(DATASET EXCERPTS)
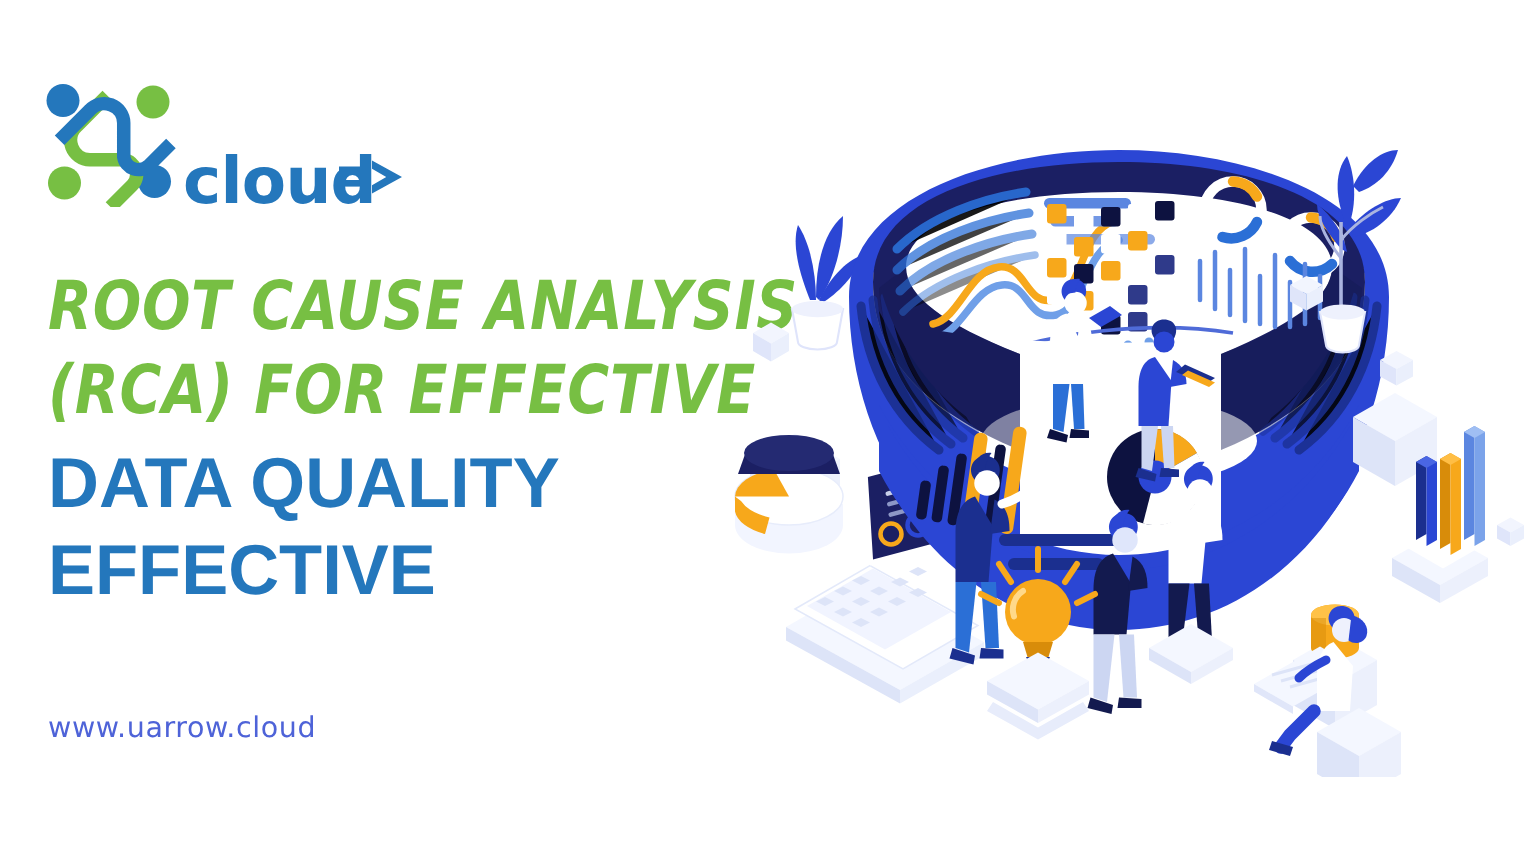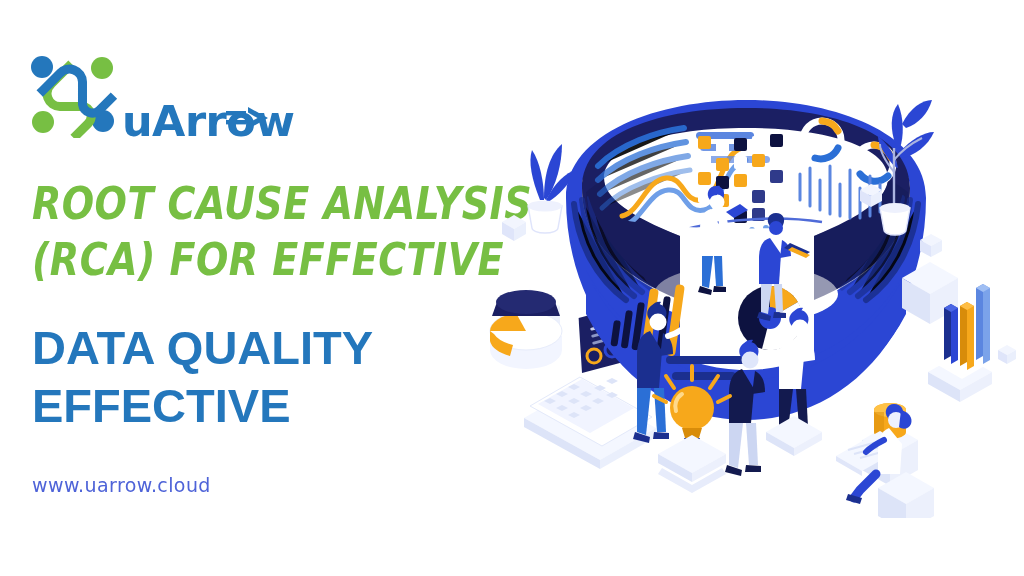--- a/index.html
+++ b/index.html
@@ -78,7 +78,7 @@
       </svg>
     </div>
 
-    <div class="logo-word">uArrow</div>
+    <div class="logo-word">cloud</div>
   </div>
 
   <div class="headline">

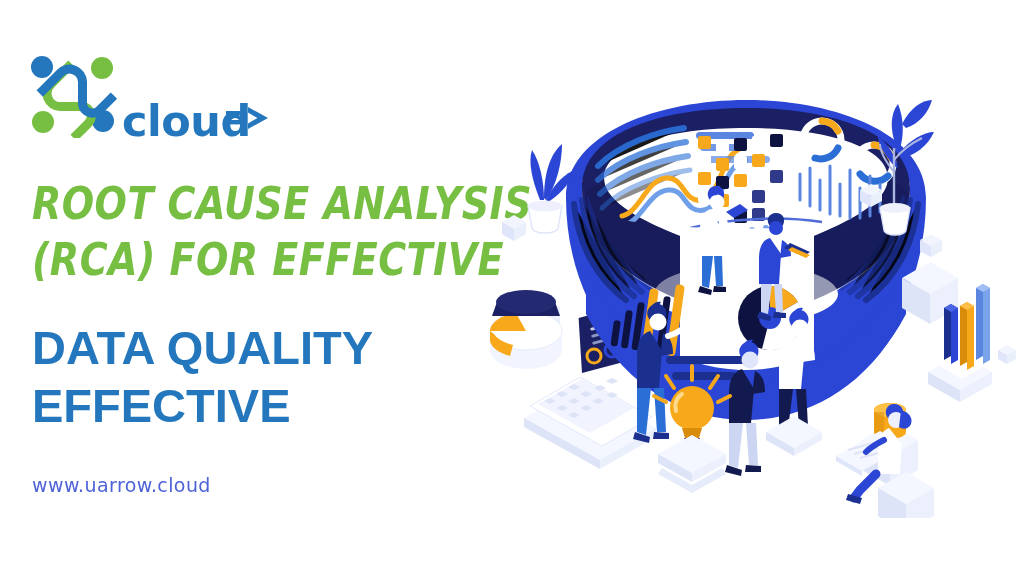--- a/index.html
+++ b/index.html
@@ -37,7 +37,7 @@
     font-family:"Liberation Sans","DejaVu Sans",sans-serif;
     white-space:nowrap;
   }
-  .h-blue-wrap{margin-top:31px;}
+  .h-blue-wrap{margin-top:5px;}
 
   .site-url{
     position:absolute;left:32px;top:474px;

(TASK DESCRIPTION) Exactly the lines from the line holding "white-space:nowrap;" through the close of the listing above make up the answer; include nothing else.

(OUTPUT FOR THIS TASK)
     white-space:nowrap;
   }
-  .h-blue-wrap{margin-top:31px;}
+  .h-blue-wrap{margin-top:5px;}
 
   .site-url{
     position:absolute;left:32px;top:474px;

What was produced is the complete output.